No, I couldn’t accept this. My father didn’t abandon us, he didn’t work for twenty-five years, so fungi would wipe it all away. On my way to my neighbor’s house, I encountered dozens of workers walking toward Vinces along the dirt road, their heads lowered, their feet dragging. They carried with them all of their belongings.

Don Fernando del Río confirmed that everything Martin had said was true. He also seemed anxious, but in a different way than Martin. Instead of drinking, he was pacing his living room like a madman. He was still wearing his night robe and he would twitch and talk to himself. Any minute now, he would lose his mind and would have to be admitted to an asylum. I tried to calm him, asked him to sit down, to have a valeriana tea for his nerves, but he barely listened, he kept repeating something about the witches’-broom, and calling it a curse, he went as far as blaming Soledad, the town’s curandera, who at Angélica’s request must have done something to the plants.

Yes, that was his explanation for things. Those women were witches and they’d cursed the entire region. When there was nothing else I could do or say to calm him, I left his house and went home.

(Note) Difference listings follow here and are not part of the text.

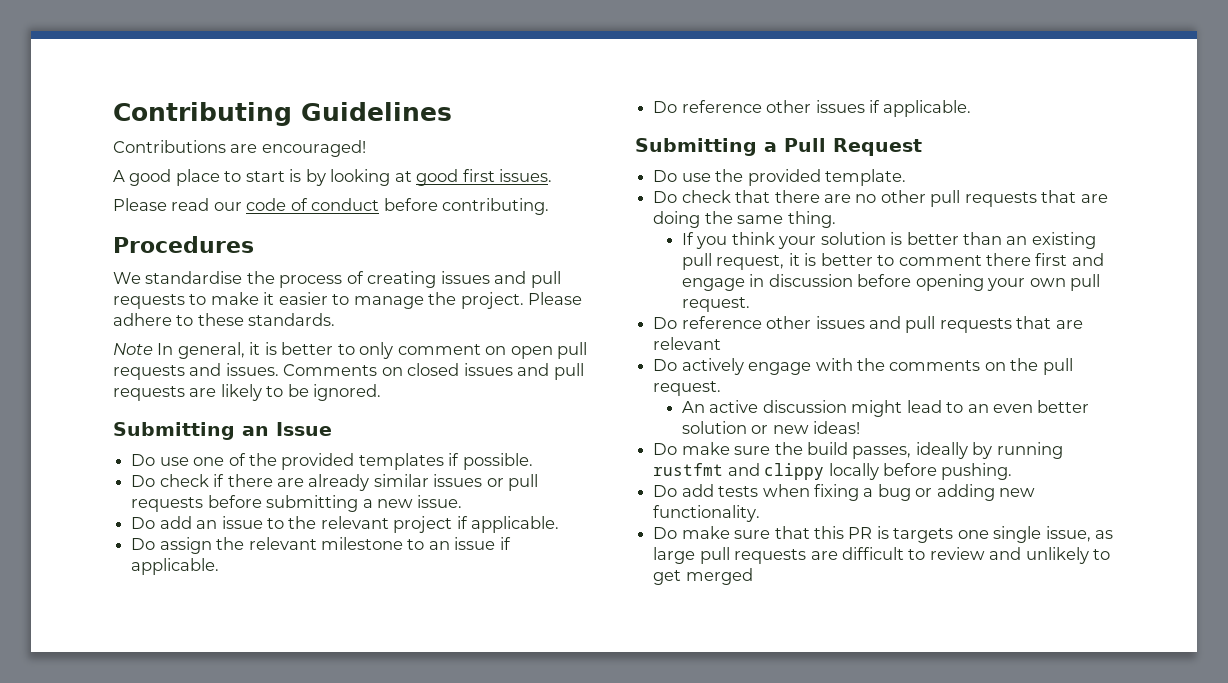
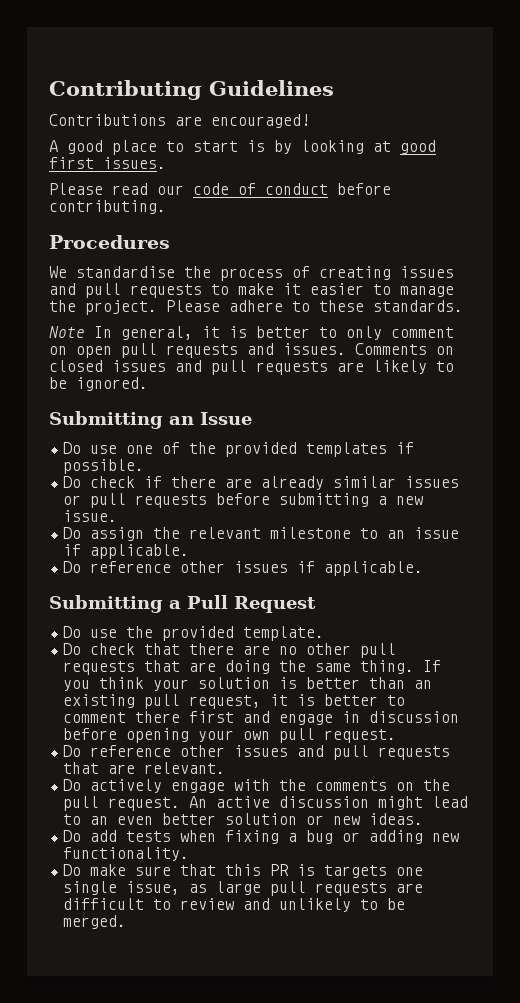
- Do add an issue to the relevant project if applicable.
- Do check that there are no other pull requests that are doing the same thing.
- If you think your solution is better than an existing pull request, it is better to comment there first and engage in discussion before opening your own pull request.
+ Do check that there are no other pull requests that are doing the same thing. If you think your solution is better than an existing pull request, it is better to comment there first and engage in discussion before opening your own pull request.
- Do reference other issues and pull requests that are relevant
+ Do reference other issues and pull requests that are relevant.
- Do actively engage with the comments on the pull request.
- An active discussion might lead to an even better solution or new ideas!
- Do make sure the build passes, ideally by running rustfmt and clippy locally before pushing.
+ Do actively engage with the comments on the pull request. An active discussion might lead to an even better solution or new ideas.
- Do make sure that this PR is targets one single issue, as large pull requests are difficult to review and unlikely to get merged
+ Do make sure that this PR is targets one single issue, as large pull requests are difficult to review and unlikely to be merged.

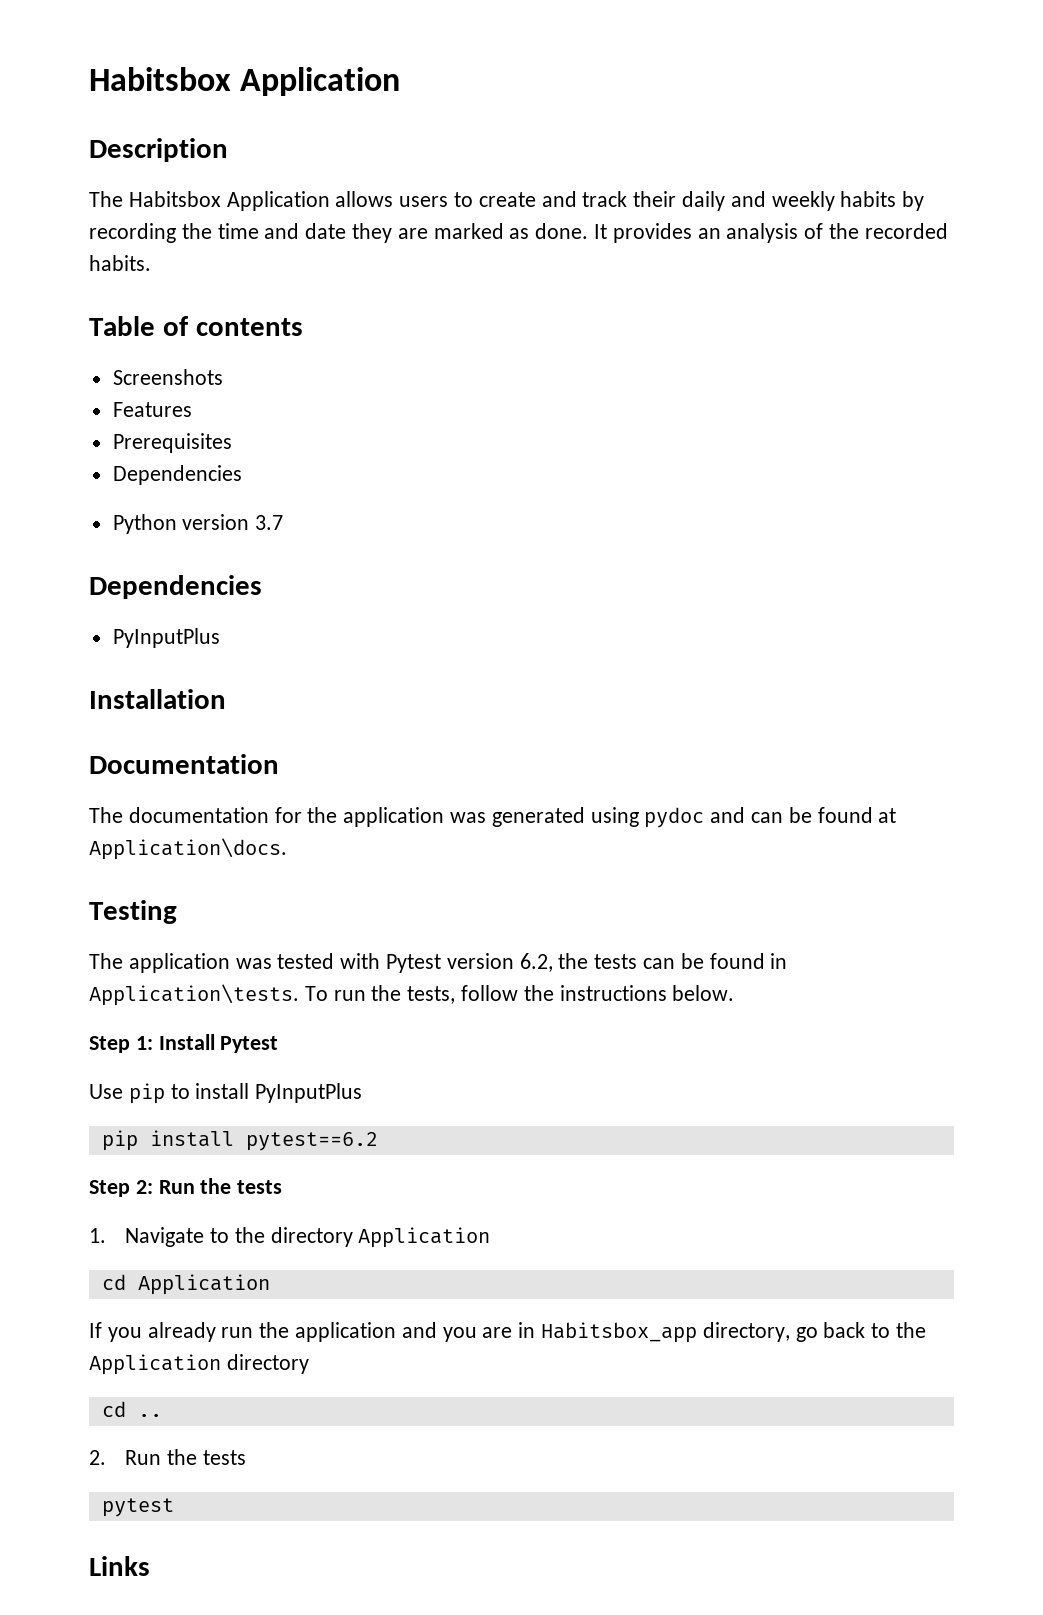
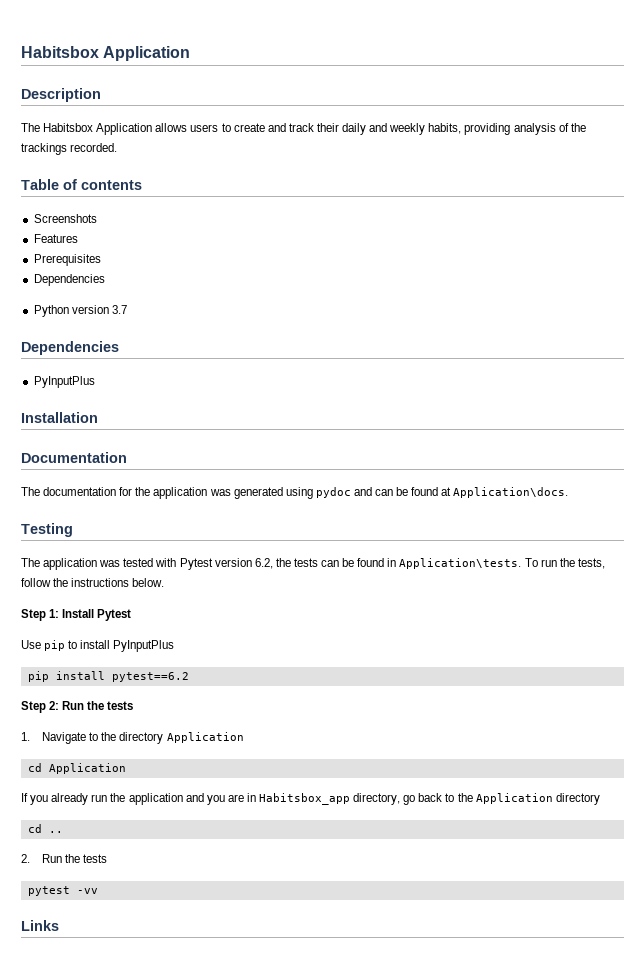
- The Habitsbox Application allows users to create and track their daily and weekly habits by recording the time and date they are marked as done. It provides an analysis of the recorded habits.
+ The Habitsbox Application allows users to create and track their daily and weekly habits, providing analysis of the trackings recorded.
- pytest
+ pytest -vv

The hacienda felt lonelier than ever. Prior to leaving the house, my sisters had apparently fired Rosita, the cook. But little did I care now about food or housekeeping. I collapsed on the sofa, watching the bottle of aguardiente on the coffee table and Martin’s empty glass. I hugged my knees and gently rocked back and forth until the night closed in.

CHAPTER 45

This was, perhaps, the hardest visit of my life. I stood in front of the sky-blue door for a few minutes. It was impossible not to compare the grandeur of the hacienda with the humble house that now stood in front of me; a house where, according to the rumors in town, my sisters were now living.

I rang the doorbell. A part of me understood that they might not open the door. After all, the last time they’d seen me—that horrible day at the hacienda where I’d disposed of my disguise—I’d left on less than amicable terms, one might even call them downright hostile.

The movement of the door startled me. So did the face in front of me.

I’d expected to see Catalina, even Angélica, but in front of me stood Alberto. It took me a moment to recognize him. He had shed off his cassock and was wearing gray trousers, a buttoned-up shirt, and suspenders. He looked so young.

I didn’t know what to expect from him. An insult? A sarcastic remark about the doomed plantation we’d fought over?